Le Roi des Esprits avait annoncé un réveil imminent sous peu, mais les délais précis restaient incertains. Entre-temps, Mira comptait multiplier les actions concernant la traque du fameux bandit volant. Il y avait fort à parier qu’Anlutine ouvrirait les yeux loin de son camp.
En conséquence, elle décida d’invoquer un Chevalier Gris au sein du wagon pour assurer une mission d’escorte. De plus, elle déposa un mot explicatif sur la table basse. Celui-ci exposait brièvement la conjoncture actuelle tout en rassurant Anlutine, lui intimant fermement de ne pas se forcer et de continuer à se reposer paisiblement.
L’opération de stationnement se réalisa sans encombre dès qu’elle exhiba la carte de visite indiquée par Julius. Durant la manœuvre, l’employé de service sembla pourtant fasciné par Guardian Ash tractant le chariot ; visiblement émerveillé par cette vue inhabituelle.
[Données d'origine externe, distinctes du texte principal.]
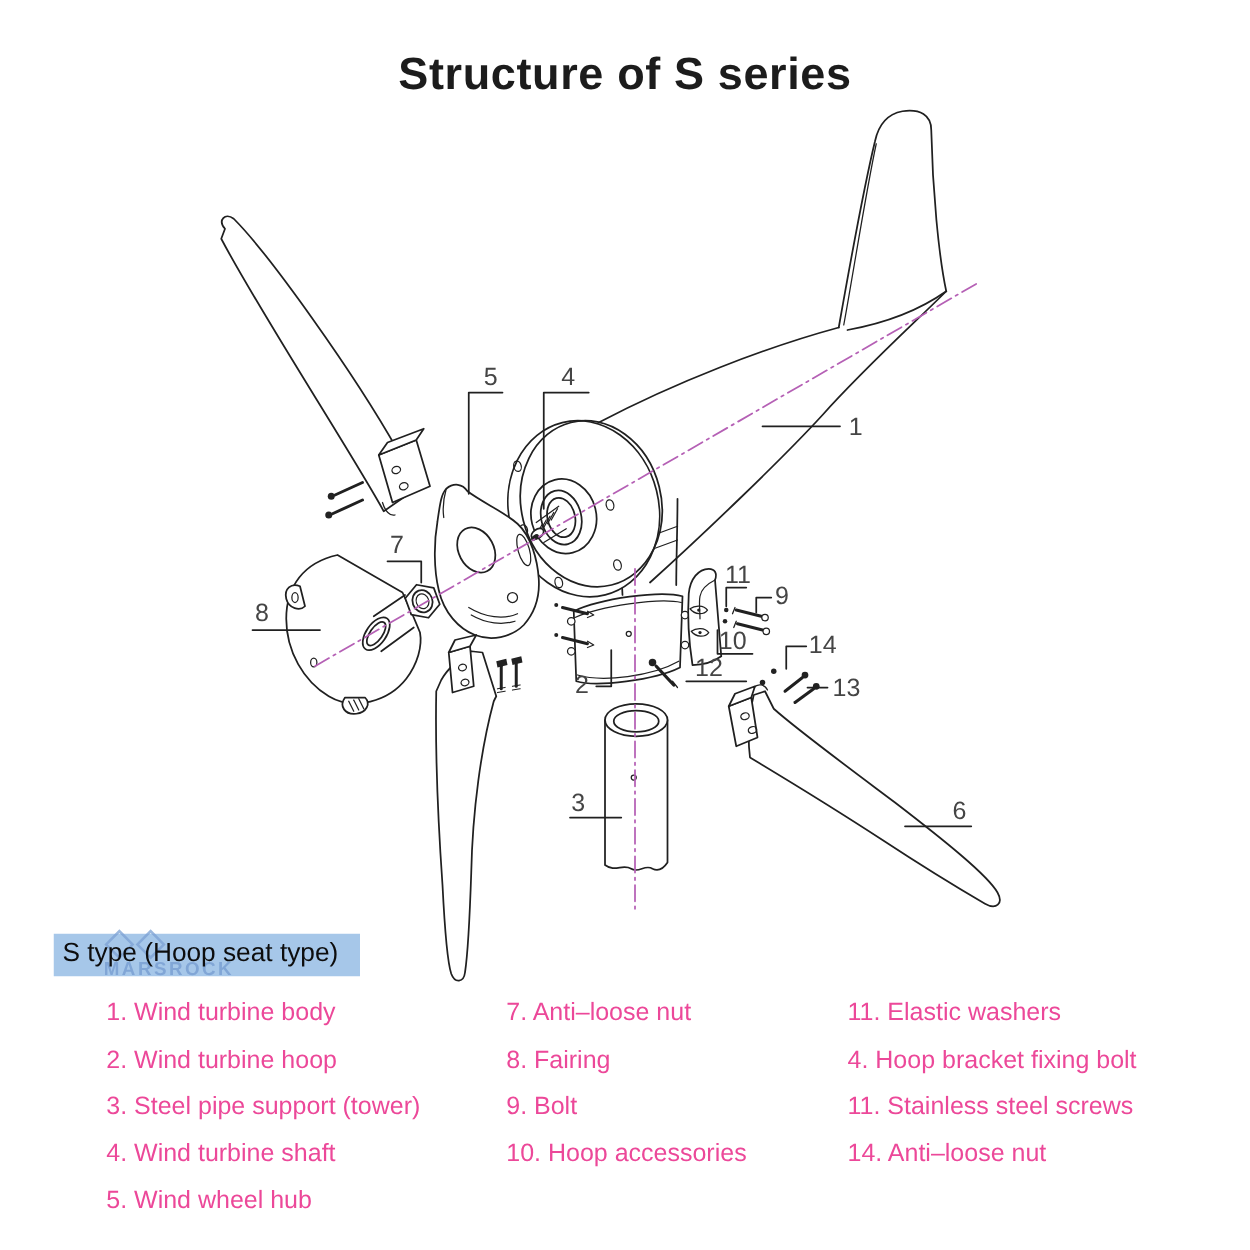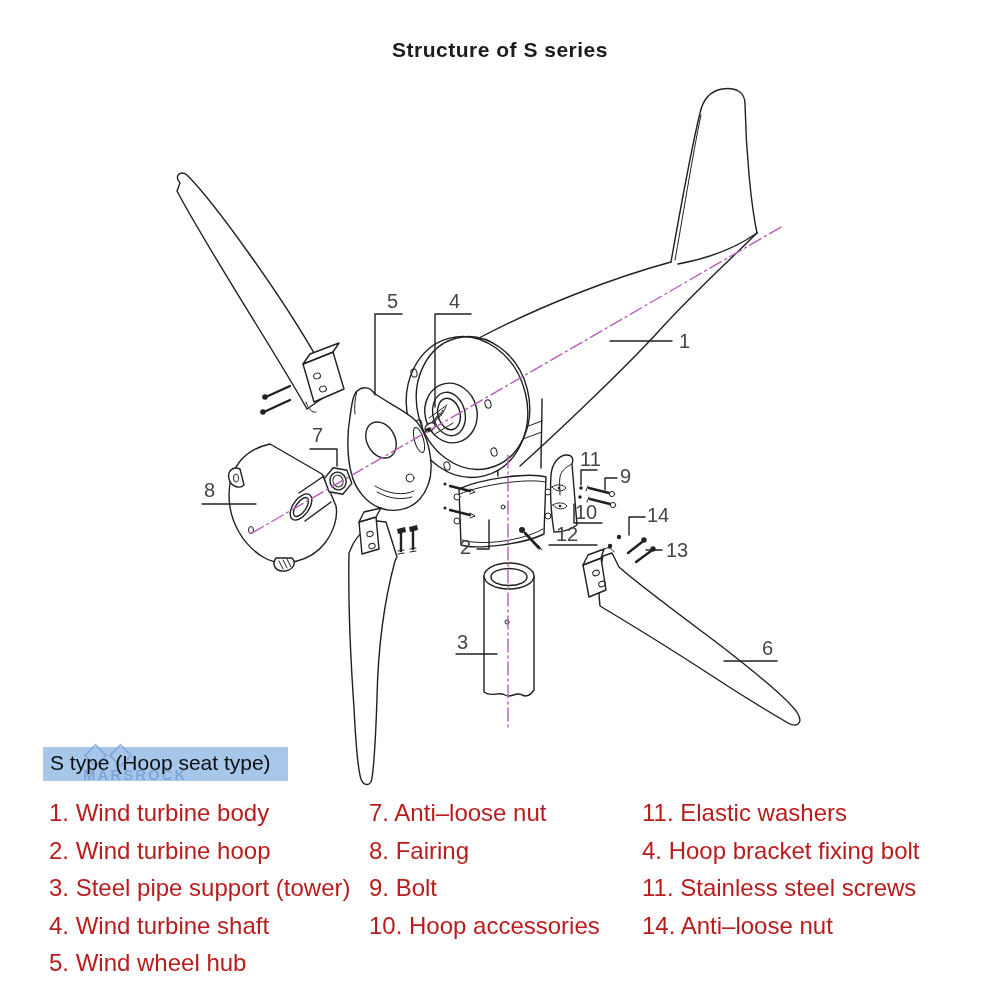--- a/index.html
+++ b/index.html
@@ -1,40 +1,40 @@
 <!DOCTYPE html>
 <html><head>
 <meta charset="utf-8">
 <style>
   html,body{margin:0;padding:0;background:#ffffff;}
   #page{position:relative;width:1000px;height:1000px;background:#fff;overflow:hidden;
         font-family:"Liberation Sans",sans-serif;color:#2b2b2b;}
   #title{position:absolute;top:38px;left:0;width:1000px;text-align:center;
-         font-size:21px;font-weight:bold;color:#1c1c1c;letter-spacing:.5px;}
+         font-size:36px;font-weight:bold;color:#1c1c1c;letter-spacing:.5px;}
   #diagram{position:absolute;left:0;top:0;width:1000px;height:1000px;}
   #diagram path,#diagram line,#diagram ellipse,#diagram circle,#diagram polygon{
      stroke:#202020;stroke-width:1.4;fill:none;stroke-linecap:round;stroke-linejoin:round;}
   #diagram .fw{fill:#ffffff;}
   #diagram .dk{fill:#222222;stroke:none;}
   #diagram .thin{stroke-width:1;}
   #diagram .leader{stroke:#3f3f3f;stroke-width:1.2;fill:none;}
   #diagram .mag{stroke:#b560b5;stroke-width:1.4;stroke-dasharray:13 4 2 4;}
   #diagram text.callout{fill:#454545;stroke:none;font-family:"Liberation Sans",sans-serif;
      font-size:20px;}
   #stype{position:absolute;left:43px;top:747px;width:245px;height:34px;background:#a6c7e9;}
   #stype .label{position:absolute;left:7px;top:4px;font-size:21px;font-weight:normal;
      color:#0d0d0d;white-space:nowrap;z-index:2;}
   #watermark{position:absolute;left:40px;top:-2px;z-index:1;opacity:.85;}
   #watermark .dia{display:inline-block;width:13px;height:13px;border:2px solid rgba(125,162,212,.9);
      transform:rotate(45deg);margin:2px 4px 0 4px;}
   #watermark .wtxt{display:block;margin-top:-2px;font-size:15px;font-weight:bold;
      letter-spacing:2px;color:rgba(120,158,210,.95);}
   .legend-col{position:absolute;top:799px;list-style:none;margin:0;padding:0;}
   #col1{left:49px;} #col2{left:369px;} #col3{left:642px;}
-  .legend-col li{height:24px;margin-bottom:13.5px;font-size:24px;color:#b91c1c;white-space:nowrap;}
+  .legend-col li{height:24px;margin-bottom:13.5px;font-size:20px;color:#ec4899;white-space:nowrap;margin-left:36px;}
 </style>
 </head>
 <body>
 
 <div id="page">
 
   <div id="title">Structure of S series</div>
 
   <svg id="diagram" viewBox="0 0 1000 1000" xmlns="http://www.w3.org/2000/svg">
Suivant les dires de l’homme, fort de trois décennies d’expérience dans le domaine, il n’avait jamais observé un ours gris en guise de bête de trait. Ce passant entretenait d’ailleurs une passion particulière : archiver méthodiquement l’identité de chaque monture utilisée pour la traction.
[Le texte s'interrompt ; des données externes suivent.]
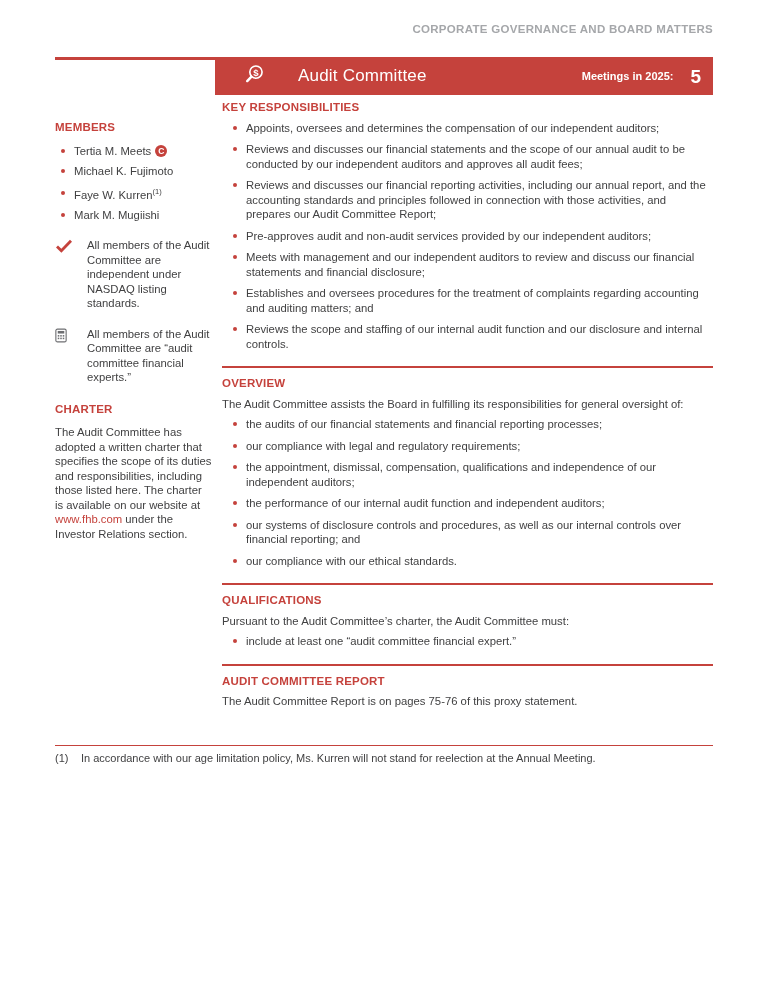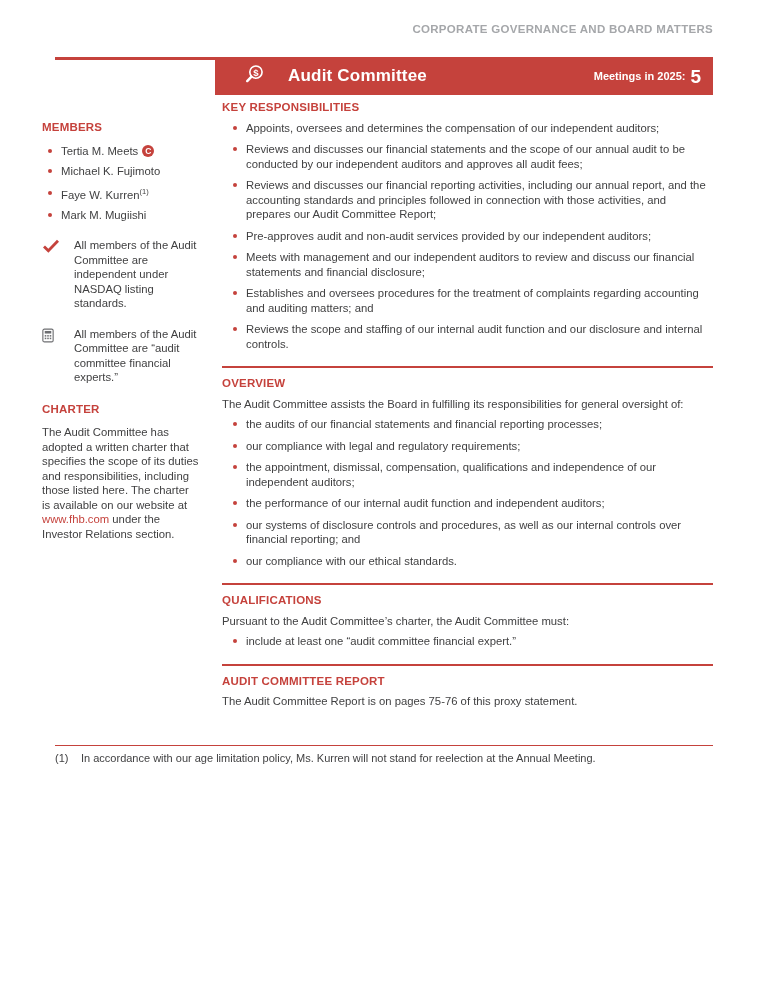--- a/index.html
+++ b/index.html
@@ -12,27 +12,27 @@
   html,body{background:#ffffff;}
   body{font-family:"Liberation Sans","DejaVu Sans",sans-serif;color:var(--ink);}
   .page{position:relative;width:768px;height:798px;background:#fff;overflow:hidden;}
 
   
   .running-head{position:absolute;top:23px;right:55px;font-size:11.5px;font-weight:bold;color:var(--gray);letter-spacing:.3px;}
 
   
   .top-rule{position:absolute;left:55px;top:57px;width:160px;height:3px;background:var(--red);}
   .banner{position:absolute;left:215px;top:57px;width:498px;height:38px;background:var(--red);display:flex;align-items:center;padding:0 12px 0 28px;}
-  .banner-title{color:#fff;font-size:17px;font-weight:bold;margin-left:22px;letter-spacing:.2px;}
-  .banner-meetings{margin-left:auto;color:#fff;display:flex;align-items:center;gap:5px;}
+  .banner-title{color:#fff;font-size:17px;font-weight:normal;margin-left:32px;letter-spacing:.2px;}
+  .banner-meetings{margin-left:auto;color:#fff;display:flex;align-items:center;gap:17px;}
   .banner-meetings .lbl{font-size:11px;font-weight:bold;}
   .banner-meetings .cnt{font-size:19px;font-weight:bold;line-height:1;}
 
   
-  .sidebar{position:absolute;left:42px;top:120px;width:157px;font-size:11.3px;line-height:14.5px;}
+  .sidebar{position:absolute;left:55px;top:120px;width:157px;font-size:11.3px;line-height:14.5px;}
   .side-heading{color:var(--red);font-size:11.5px;font-weight:bold;margin-bottom:9px;letter-spacing:.2px;}
   .members{list-style:none;}
   .member{display:flex;align-items:center;margin:0 0 6px 6px;}
   .member .dot{width:4px;height:4px;border-radius:50%;background:var(--red);margin-right:9px;flex:none;}
   .chair-badge{display:inline-block;width:12px;height:12px;border-radius:50%;background:var(--red);color:#fff;font-size:8.5px;font-weight:bold;line-height:12px;text-align:center;margin-left:4px;}
   sup{font-size:7.5px;}
   .note{display:flex;margin-top:16px;}
   .note .icon-cell{width:32px;flex:none;padding-top:1px;}
   .note p{flex:1;}
   .check{font-size:15px;line-height:14px;}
Cet art collectif méritait assurément sa singularité. Une fois le véhicule garé, Mira descendit et observa avec une douce indulgence l’agent âgé prenant plaisir à immortaliser l’ombre de Guardian Ash. Précisons que le boîtier photographique sophistiqué en sa possession appartenait en réalité au propriétaire de l’établissement ; celui-ci, compréhensif face à cette obsession amateur, le lui avait gracieusement confié. Quel hôte généreux.
Lorsqu’il eut terminé sa session photo, Mira fit volontairement disparaître Guardian Ash sous le nez de l’homme subitement perplexe face à la question du logement de l’animal. Conformément à son attente, l’agent demeura bouche bée. Puis réalisant l’implicite, il s’esclaffa doucement en comprenant enfin qu’il s’agissait purement d’une invocation.
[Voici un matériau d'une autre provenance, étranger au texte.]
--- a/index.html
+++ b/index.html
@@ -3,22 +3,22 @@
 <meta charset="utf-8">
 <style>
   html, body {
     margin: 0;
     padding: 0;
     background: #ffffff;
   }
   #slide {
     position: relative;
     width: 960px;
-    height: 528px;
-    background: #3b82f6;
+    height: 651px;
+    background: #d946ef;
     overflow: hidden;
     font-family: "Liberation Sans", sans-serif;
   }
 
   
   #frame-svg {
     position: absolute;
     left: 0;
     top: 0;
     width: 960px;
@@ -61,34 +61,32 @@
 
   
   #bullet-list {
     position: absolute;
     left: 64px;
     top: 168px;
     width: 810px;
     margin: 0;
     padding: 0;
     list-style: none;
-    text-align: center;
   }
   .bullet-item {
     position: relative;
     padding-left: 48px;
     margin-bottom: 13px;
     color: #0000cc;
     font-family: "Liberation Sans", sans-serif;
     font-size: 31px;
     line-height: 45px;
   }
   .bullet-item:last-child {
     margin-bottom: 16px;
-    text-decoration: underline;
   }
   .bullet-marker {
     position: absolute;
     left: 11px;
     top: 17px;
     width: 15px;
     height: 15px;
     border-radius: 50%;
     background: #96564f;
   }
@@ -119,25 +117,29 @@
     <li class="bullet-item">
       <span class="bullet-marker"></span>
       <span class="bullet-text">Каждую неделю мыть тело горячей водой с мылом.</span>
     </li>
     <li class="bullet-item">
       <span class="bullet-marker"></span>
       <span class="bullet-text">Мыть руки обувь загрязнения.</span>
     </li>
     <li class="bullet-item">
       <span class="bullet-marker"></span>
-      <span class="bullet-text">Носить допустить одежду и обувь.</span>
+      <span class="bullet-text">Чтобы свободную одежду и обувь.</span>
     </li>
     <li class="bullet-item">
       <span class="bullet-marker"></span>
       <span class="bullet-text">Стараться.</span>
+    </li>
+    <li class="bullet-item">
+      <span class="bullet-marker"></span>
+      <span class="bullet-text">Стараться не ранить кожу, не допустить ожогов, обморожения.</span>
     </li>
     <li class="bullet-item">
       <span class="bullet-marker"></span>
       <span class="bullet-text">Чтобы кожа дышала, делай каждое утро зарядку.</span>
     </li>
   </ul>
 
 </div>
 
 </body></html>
Après avoir confirmé à l’employé la pérennité des arts de convocation, elle se dirigea vers le hall de l’Hôtel du Baron.
Dès qu’elle franchit l’entrée, l’atmosphère intérieure confirma complètement la similitude avec une demeure aristocratique. Au centre trônait un escalier monumental ; face à lui, un portrait anonyme ornait la paroi. Des lustres scintillants ornaient les voûtes, accompagnés de paysages abstraits et de céramiques ostensiblement luxueuses visibles au premier coup d’œil. Chaque détail répondait à une mise en scène rigoureusement orchestrée. La fréquentation demeurait clairsemée, mêlant harmonieusement commerçants, aventuriers et passagers de passage.
Si la réception se situait latéralement, elle n’avait nul besoin d’y accéder pour l’heure. Observant rapidement l’espace public, Mira repéra tranquillement une banquette vide parmi les rares clients présents et s’y assit, patientant le dos droit jusqu’au retour de Julius.